On the day they returned to the
rancheria,
Hannah selected a site a discreet distance from Gatita’s wickiup and constructed her own dwelling. She constructed the frame of saplings, in a circle, roughly fifteen feet in diameter, then bent them and tied them together in the center, thatching the space in between the poles with yucca leaves. A tanned hide served as a door flap, and Gatita brought her a fire-scorched canvas that had once covered a settler’s wagon to stretch around the exterior and keep out the winter drafts.
At first Hannah was reserved in the presence of her former mistress, but she soon realized that Gatita felt secure in her role as Lutero’s first wife and confident of his affections. Hannah had witnessed the tenderness of their meeting after the newlyweds returned, Lutero and Gatita standing close together and letting their eyes speak, and knew that she had been a practical choice for a second wife, a means to satisfy his physical needs and provide him with more children.
When an Apache married, he became responsible for his wife’s family. If he acquired a second wife, it was usually a sister of the first so that he wouldn’t have to support two families. Since Hannah was a captive, Lutero had no such obligation to fulfill on her behalf. She was a highly practical choice, and Gatita appeared willing to accept her as a sister and occasional workmate.

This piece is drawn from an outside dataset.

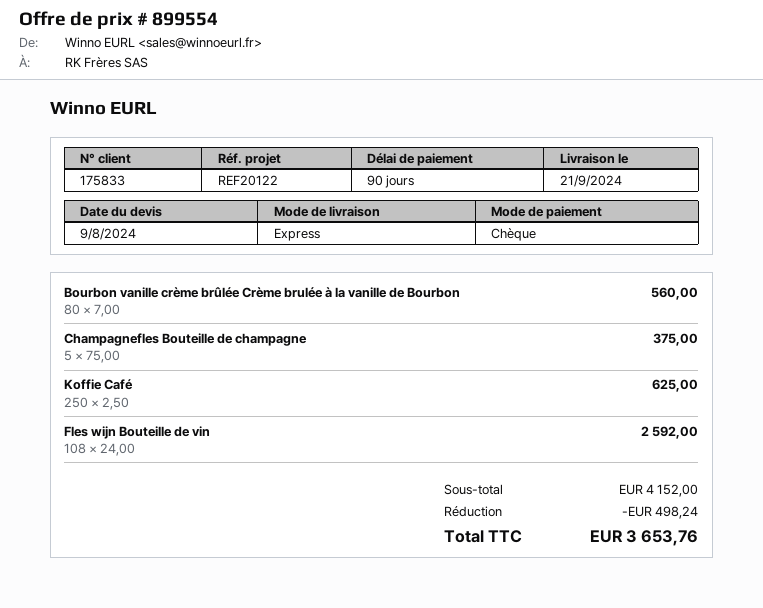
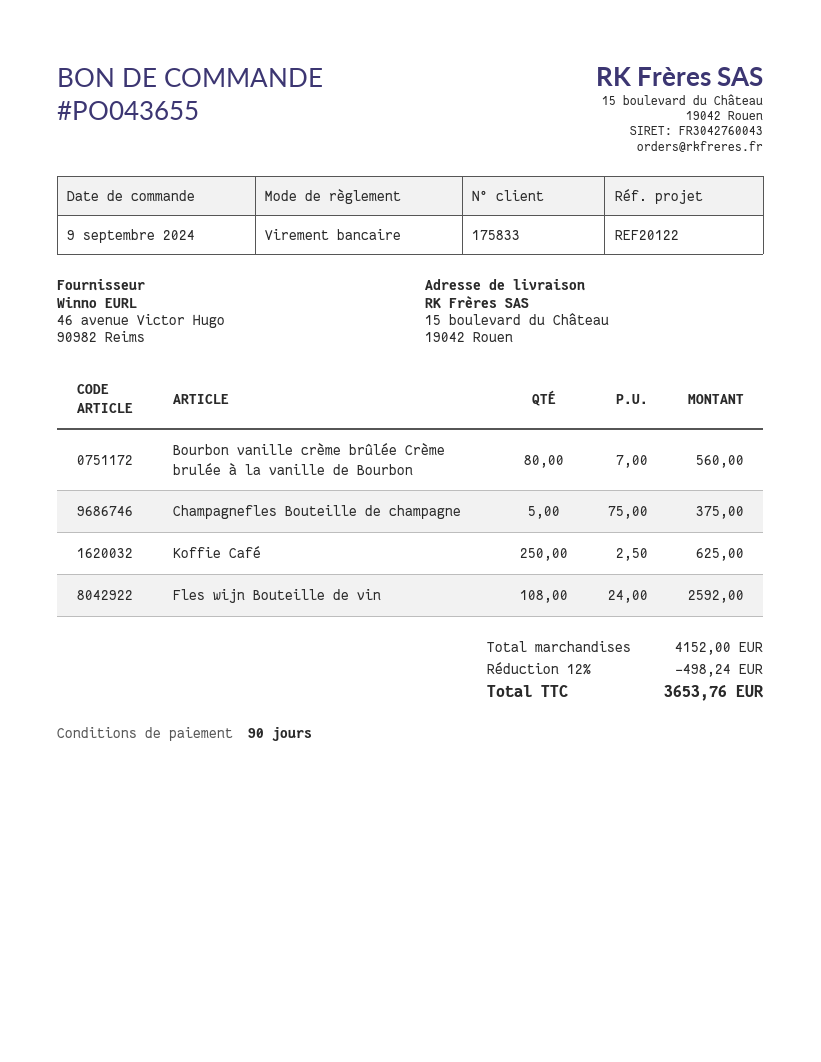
payment method: cheque -> bank transfer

In the mornings after Lutero had spent the night in her
jacal,
Hannah sometimes felt awkward and a trifle guilty when she first saw Gatita, but there was too much work to be done for that self-consciousness to last. In addition to her daily chores, she had to make or obtain many of her household items, although a few were given to her as gifts.
When Hannah approached Cactus Pear’s fire to trade some beef she had Jerked for the pottery jugs and cups the young divorcee made, the woman was boiling the juice from some root. Hannah couldn’t identify the plant source and frowned curiously, aware that Cactus Pear was a
di-yin,
a medicine woman possessing power over pregnancies and births.
“What is this you are making?” she asked, after she had given the tattooed woman the beef and sat cross-legged on the ground beside her.
“It is liquid for washing the mother before baby is born.”
“You can help a woman be fertile so that she can have a baby, can’t you?” She remembered hearing that power attributed to Cactus Pear in the past.
“Anh,
yes.”
Hannah watched the liquid bubbling in the clay pot. “What if a woman doesn’t want to have a baby? Can you help her?”
“Anh,
it can be done.”
“How?”
“There is a potion that can be made from certain rock powders.” She couldn’t reveal all of her knowledge or she would lose her power.